> **Instructions for the task**
Could you copy each line of the listing below that has the word "bold"?

> **The input**

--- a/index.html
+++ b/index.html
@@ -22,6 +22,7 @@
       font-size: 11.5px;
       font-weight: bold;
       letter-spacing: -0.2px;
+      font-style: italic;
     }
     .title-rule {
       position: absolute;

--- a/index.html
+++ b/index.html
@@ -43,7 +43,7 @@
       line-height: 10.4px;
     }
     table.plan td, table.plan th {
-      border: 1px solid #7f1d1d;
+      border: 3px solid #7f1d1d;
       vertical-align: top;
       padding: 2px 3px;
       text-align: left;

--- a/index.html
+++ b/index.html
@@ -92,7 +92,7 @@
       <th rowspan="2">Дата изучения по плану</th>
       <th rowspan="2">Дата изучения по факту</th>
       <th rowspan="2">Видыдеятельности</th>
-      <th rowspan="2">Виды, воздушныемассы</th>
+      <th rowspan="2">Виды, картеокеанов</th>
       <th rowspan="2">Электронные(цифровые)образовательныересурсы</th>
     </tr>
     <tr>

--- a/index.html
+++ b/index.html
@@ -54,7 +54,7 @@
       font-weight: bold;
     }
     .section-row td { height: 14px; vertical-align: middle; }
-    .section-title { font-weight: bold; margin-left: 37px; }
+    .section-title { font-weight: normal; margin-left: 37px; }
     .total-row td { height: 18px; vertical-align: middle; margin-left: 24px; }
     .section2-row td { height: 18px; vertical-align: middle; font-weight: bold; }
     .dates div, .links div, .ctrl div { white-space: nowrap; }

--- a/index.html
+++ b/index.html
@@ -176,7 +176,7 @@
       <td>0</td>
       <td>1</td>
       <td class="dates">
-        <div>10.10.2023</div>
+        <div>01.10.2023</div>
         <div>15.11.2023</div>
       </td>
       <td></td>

> **Final answer**
       font-weight: bold;
       font-weight: bold;
-    .section-title { font-weight: bold; margin-left: 37px; }
     .section2-row td { height: 18px; vertical-align: middle; font-weight: bold; }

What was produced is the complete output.